THE TASK
Nothing but the pictures should be dropped; repeat the rest of the data below exactly.

INFORMATION SHOWN
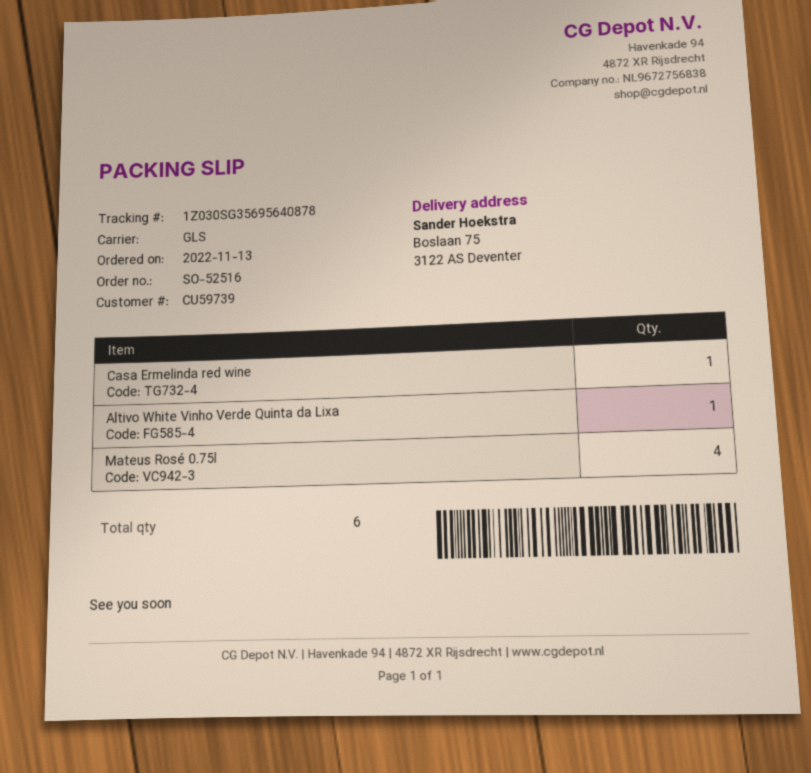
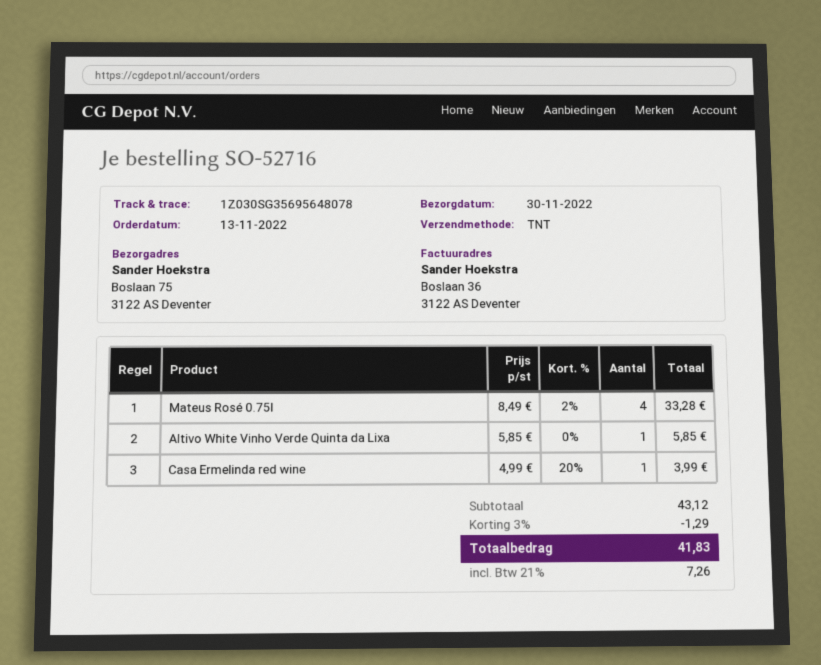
order number: SO-52516 -> SO-52716
shipping method: GLS -> TNT
tracking number: 1Z030SG35695640878 -> 1Z030SG35695648078

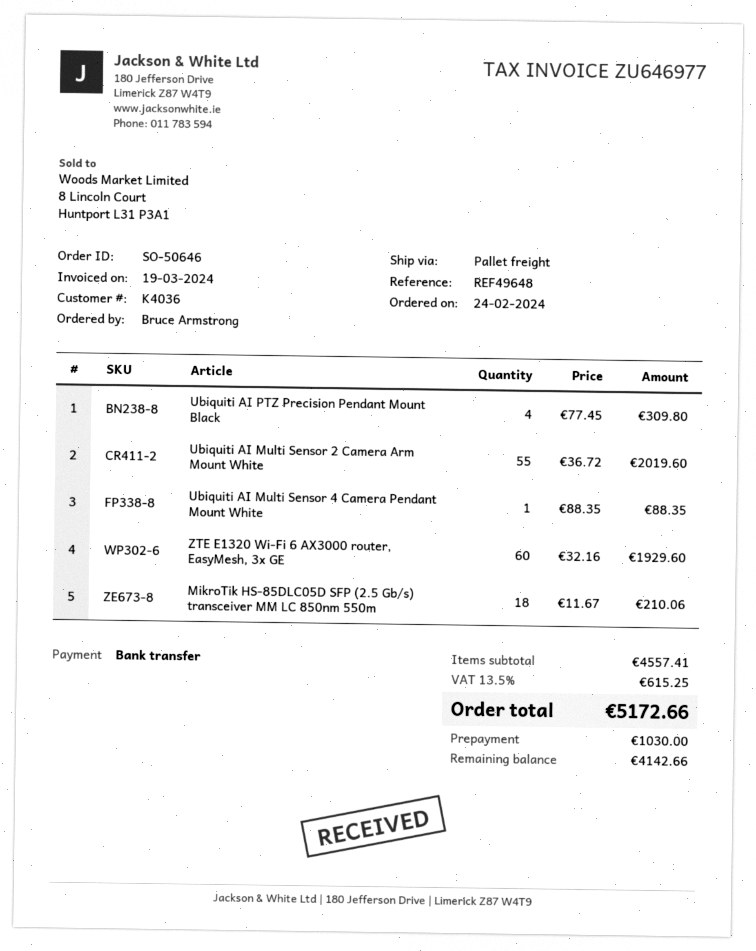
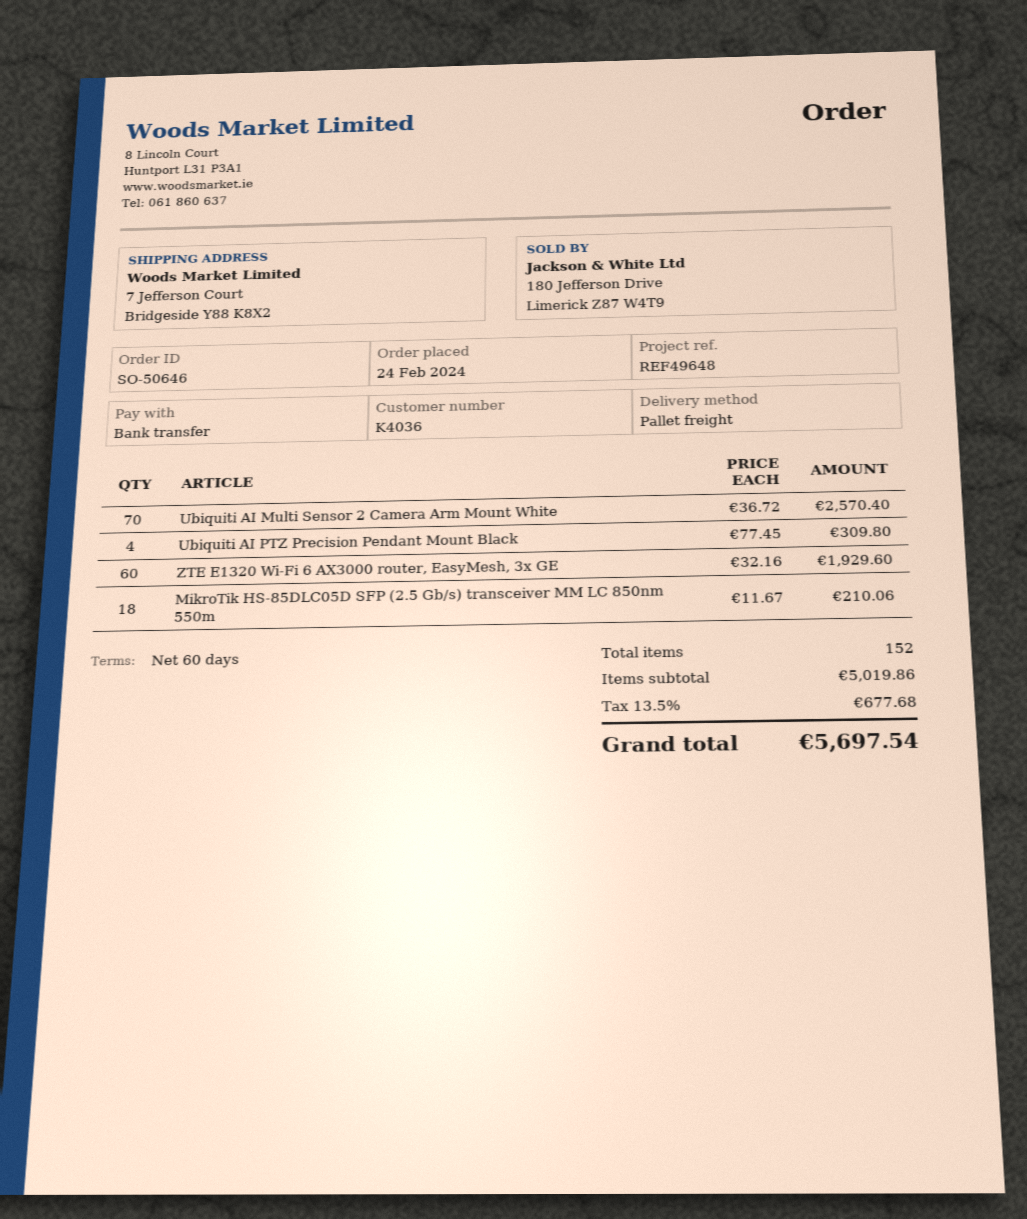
Ubiquiti AI Multi Sensor 2 Camera Arm Mount White: 55 x 36.72 = 2019.60 -> 70 x 36.72 = 2570.40
Ubiquiti AI Multi Sensor 4 Camera Pendant Mount White: 1 x 88.35 = 88.35 -> none
subtotal: 4557.41 -> 5019.86
tax: 13.5% = 615.25 -> 13.5% = 677.68
total: 5172.66 -> 5697.54

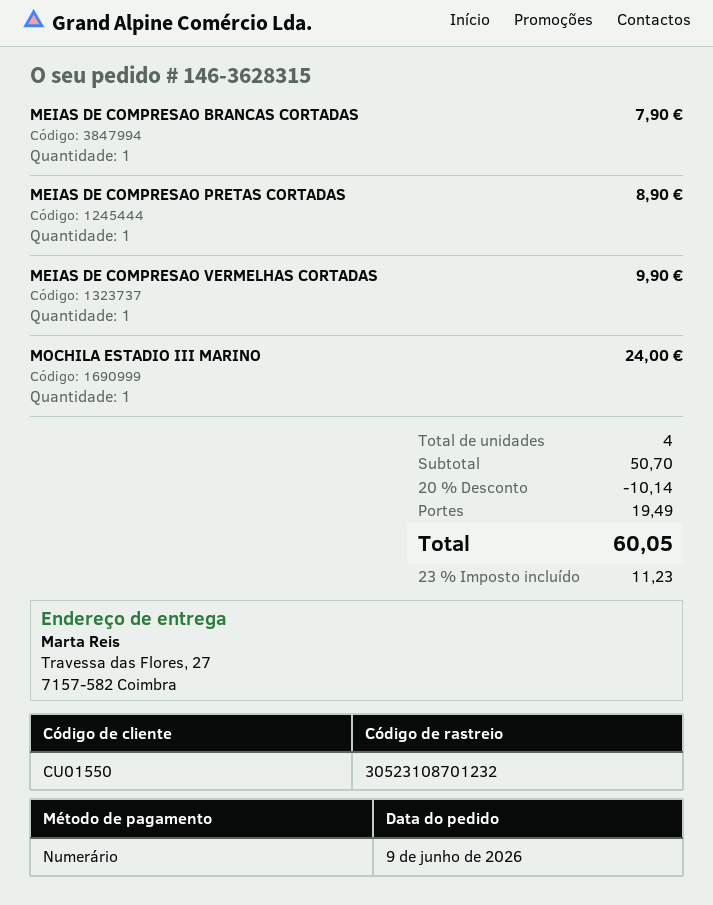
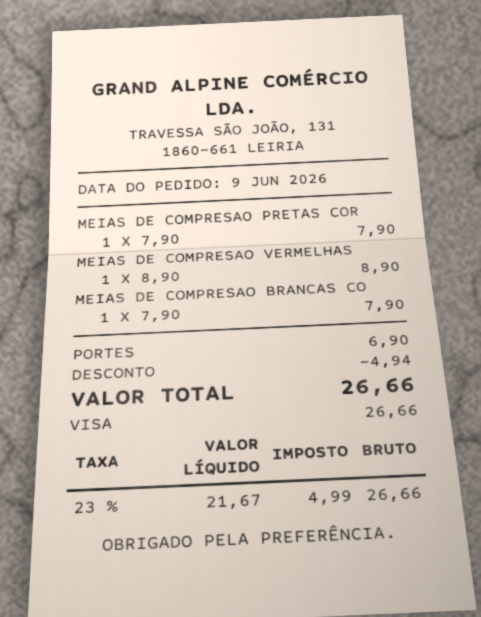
payment method: cash -> Visa
MEIAS DE COMPRESAO PRETAS CORTADAS: 1 for 8.90 -> 1 for 7.90
MEIAS DE COMPRESAO VERMELHAS CORTADAS: 1 for 9.90 -> 1 for 8.90
MOCHILA ESTADIO III MARINO: 1 for 24.00 -> none
discount: 10.14 -> 4.94
shipping: 19.49 -> 6.90
tax: 23% = 11.23 -> 23% = 4.99
total: 60.05 -> 26.66

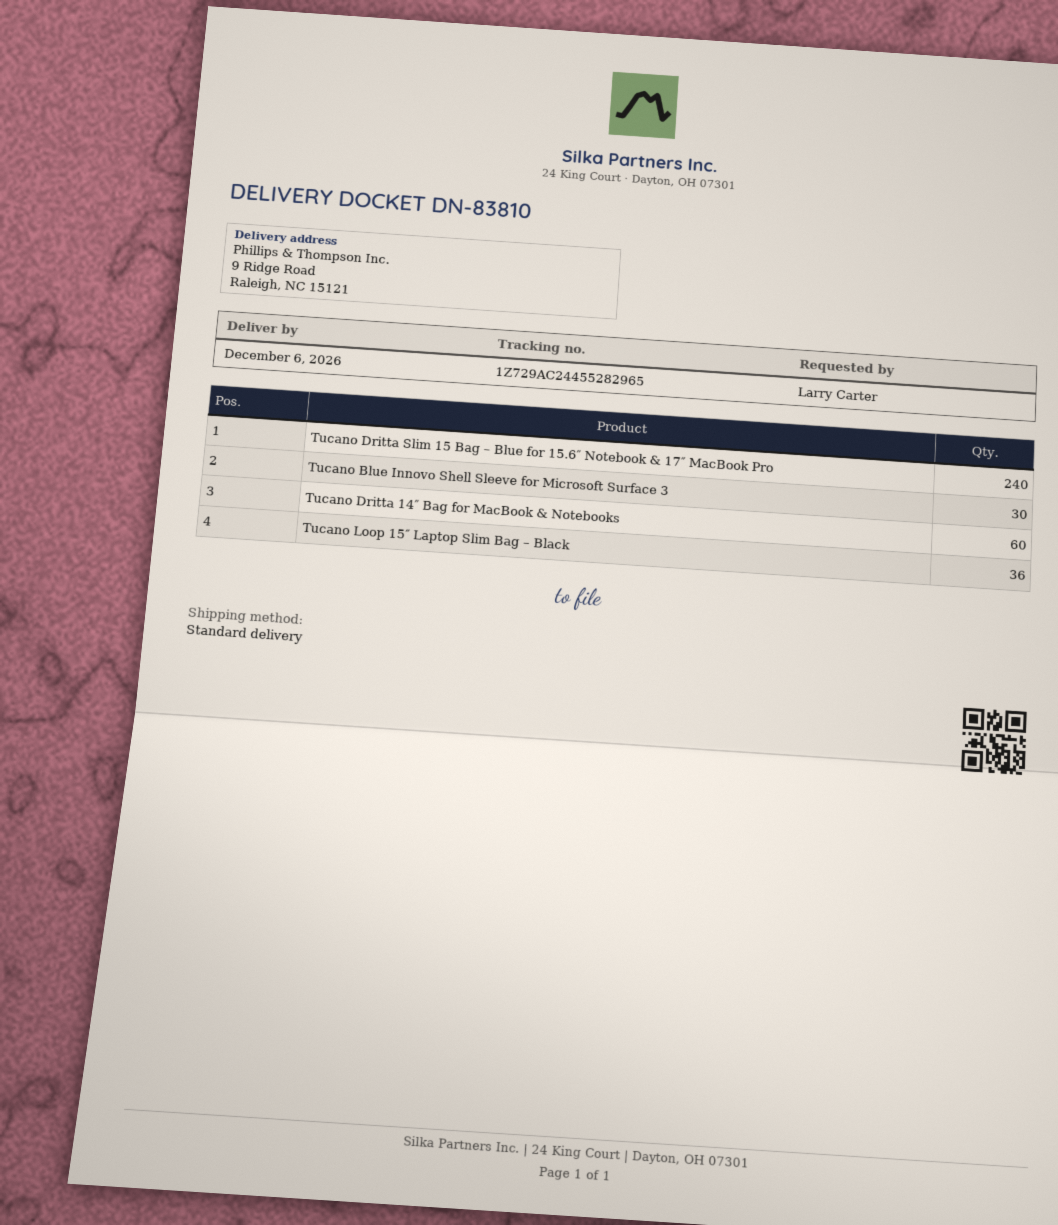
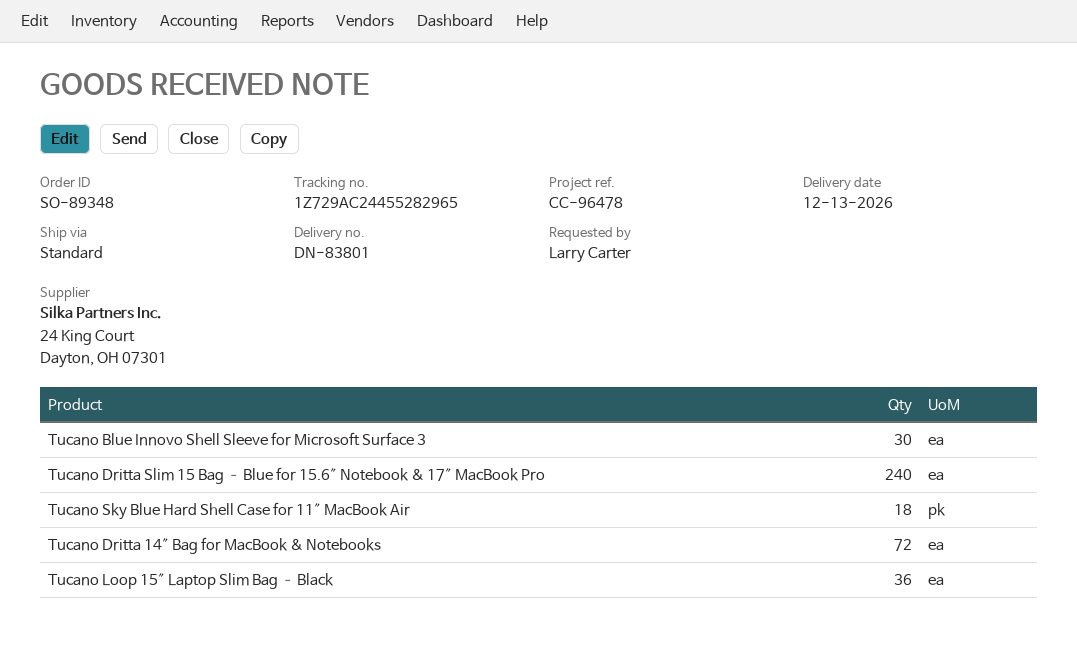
delivery note number: DN-83810 -> DN-83801
delivery date: 2026-12-06 -> 2026-12-13
Tucano Dritta 14″ Bag for MacBook & Notebooks: 60 -> 72
Tucano Sky Blue Hard Shell Case for 11″ MacBook Air: none -> 18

SOLUTION
order number: SO-52516 -> SO-52716
shipping method: GLS -> TNT
tracking number: 1Z030SG35695640878 -> 1Z030SG35695648078

Ubiquiti AI Multi Sensor 2 Camera Arm Mount White: 55 x 36.72 = 2019.60 -> 70 x 36.72 = 2570.40
Ubiquiti AI Multi Sensor 4 Camera Pendant Mount White: 1 x 88.35 = 88.35 -> none
subtotal: 4557.41 -> 5019.86
tax: 13.5% = 615.25 -> 13.5% = 677.68
total: 5172.66 -> 5697.54

payment method: cash -> Visa
MEIAS DE COMPRESAO PRETAS CORTADAS: 1 for 8.90 -> 1 for 7.90
MEIAS DE COMPRESAO VERMELHAS CORTADAS: 1 for 9.90 -> 1 for 8.90
MOCHILA ESTADIO III MARINO: 1 for 24.00 -> none
discount: 10.14 -> 4.94
shipping: 19.49 -> 6.90
tax: 23% = 11.23 -> 23% = 4.99
total: 60.05 -> 26.66

delivery note number: DN-83810 -> DN-83801
delivery date: 2026-12-06 -> 2026-12-13
Tucano Dritta 14″ Bag for MacBook & Notebooks: 60 -> 72
Tucano Sky Blue Hard Shell Case for 11″ MacBook Air: none -> 18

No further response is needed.